What this task involves » Whenever a line of the listing contains the string "width", return that line.

Extracted information »
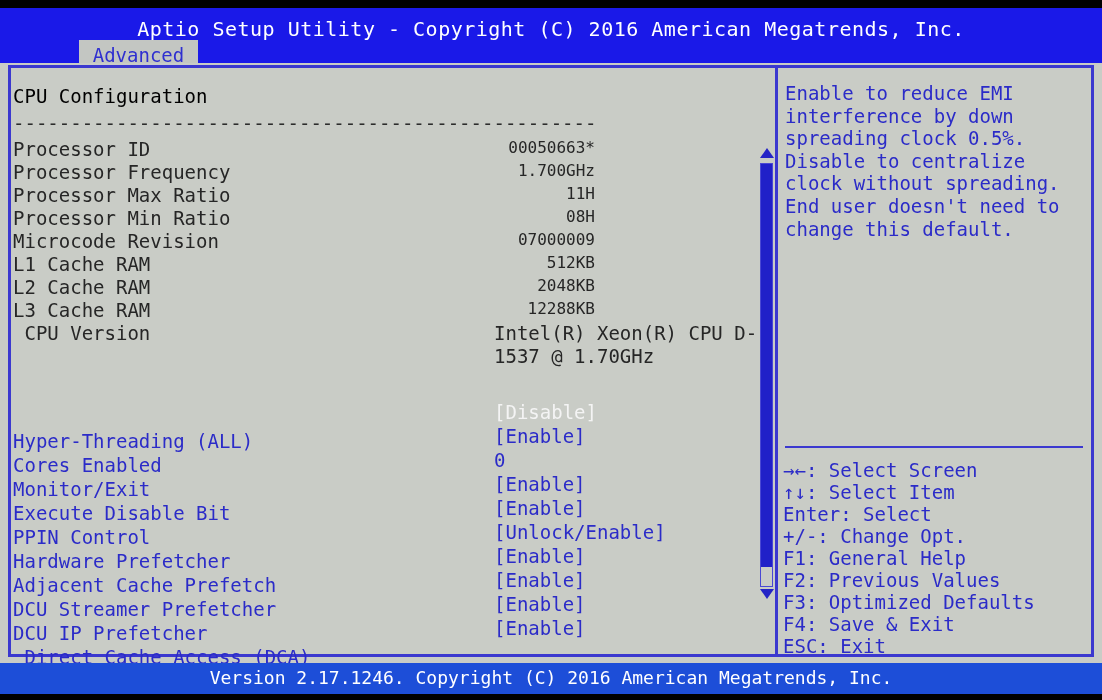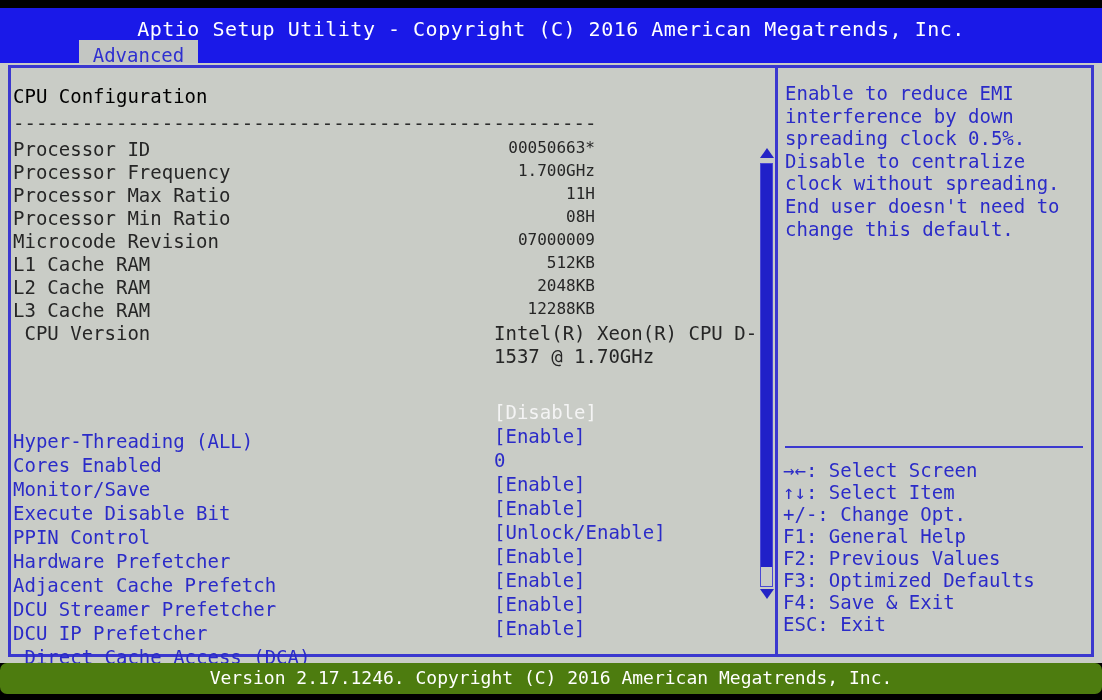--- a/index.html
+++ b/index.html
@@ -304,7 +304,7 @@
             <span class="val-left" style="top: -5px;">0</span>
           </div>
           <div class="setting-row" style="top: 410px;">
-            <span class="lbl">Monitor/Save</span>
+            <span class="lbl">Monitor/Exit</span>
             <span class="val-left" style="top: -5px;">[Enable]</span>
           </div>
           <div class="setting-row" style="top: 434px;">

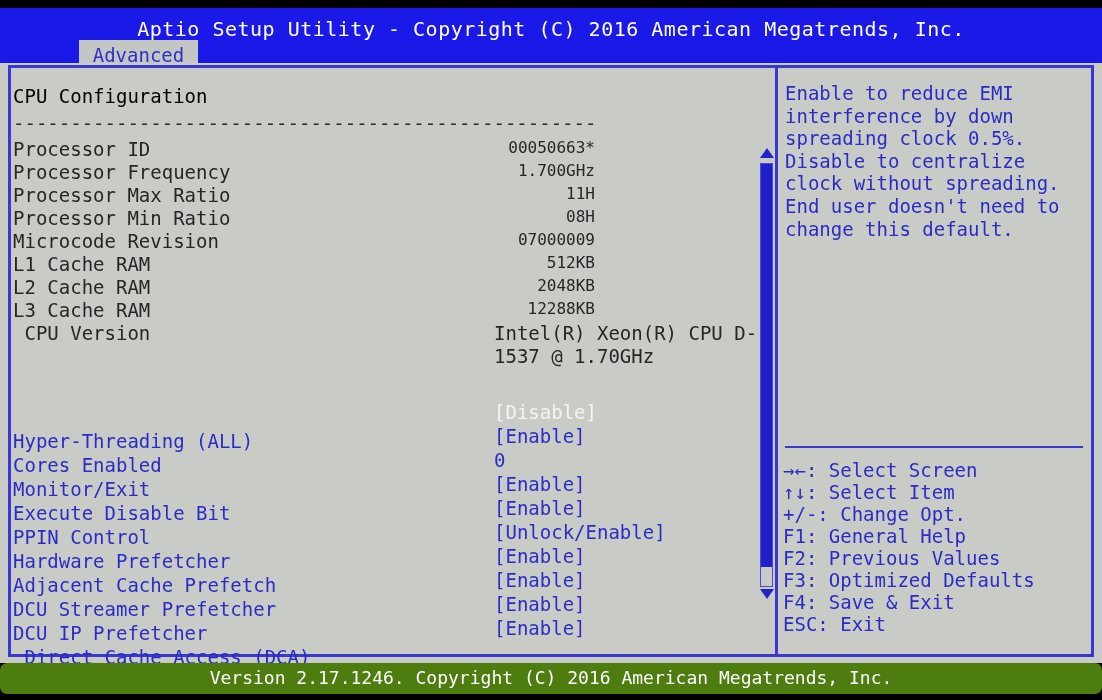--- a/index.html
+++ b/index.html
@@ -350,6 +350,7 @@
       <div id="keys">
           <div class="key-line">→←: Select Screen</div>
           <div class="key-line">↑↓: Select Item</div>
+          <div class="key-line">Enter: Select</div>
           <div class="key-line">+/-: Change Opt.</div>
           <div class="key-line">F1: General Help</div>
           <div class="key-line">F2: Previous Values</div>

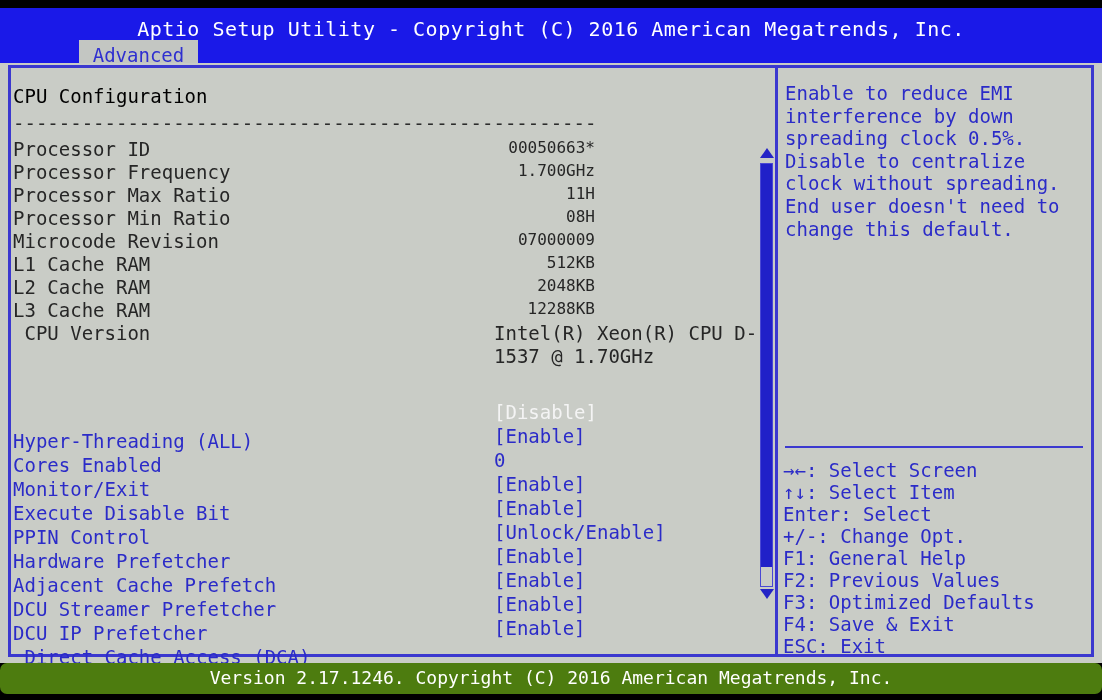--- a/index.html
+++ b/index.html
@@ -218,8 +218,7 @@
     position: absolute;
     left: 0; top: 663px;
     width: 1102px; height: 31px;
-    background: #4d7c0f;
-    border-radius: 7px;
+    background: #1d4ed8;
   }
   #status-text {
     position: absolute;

* * *

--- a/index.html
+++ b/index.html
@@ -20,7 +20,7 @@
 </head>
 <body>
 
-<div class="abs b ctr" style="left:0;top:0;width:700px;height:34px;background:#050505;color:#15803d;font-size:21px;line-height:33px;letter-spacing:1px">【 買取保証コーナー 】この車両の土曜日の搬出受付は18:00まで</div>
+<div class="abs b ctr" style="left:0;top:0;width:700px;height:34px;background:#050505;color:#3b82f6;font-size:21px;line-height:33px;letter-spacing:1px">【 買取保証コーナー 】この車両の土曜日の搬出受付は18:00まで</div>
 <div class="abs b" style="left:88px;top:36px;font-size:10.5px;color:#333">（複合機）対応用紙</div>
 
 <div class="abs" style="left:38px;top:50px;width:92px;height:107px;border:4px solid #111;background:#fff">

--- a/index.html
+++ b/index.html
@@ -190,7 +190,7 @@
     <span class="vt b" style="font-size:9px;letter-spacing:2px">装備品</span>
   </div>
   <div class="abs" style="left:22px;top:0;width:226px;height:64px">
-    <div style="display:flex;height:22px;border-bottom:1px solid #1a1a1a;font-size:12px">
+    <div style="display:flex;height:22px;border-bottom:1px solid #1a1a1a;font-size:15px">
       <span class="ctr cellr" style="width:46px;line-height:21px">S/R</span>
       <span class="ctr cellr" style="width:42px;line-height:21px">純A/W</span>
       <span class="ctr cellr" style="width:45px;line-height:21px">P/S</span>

Output of the task »
     width: 1102px; height: 31px;
-<div class="abs b ctr" style="left:0;top:0;width:700px;height:34px;background:#050505;color:#15803d;font-size:21px;line-height:33px;letter-spacing:1px">【 買取保証コーナー 】この車両の土曜日の搬出受付は18:00まで</div>
+<div class="abs b ctr" style="left:0;top:0;width:700px;height:34px;background:#050505;color:#3b82f6;font-size:21px;line-height:33px;letter-spacing:1px">【 買取保証コーナー 】この車両の土曜日の搬出受付は18:00まで</div>
 <div class="abs" style="left:38px;top:50px;width:92px;height:107px;border:4px solid #111;background:#fff">
   <div class="abs" style="left:22px;top:0;width:226px;height:64px">
       <span class="ctr cellr" style="width:46px;line-height:21px">S/R</span>
       <span class="ctr cellr" style="width:42px;line-height:21px">純A/W</span>
       <span class="ctr cellr" style="width:45px;line-height:21px">P/S</span>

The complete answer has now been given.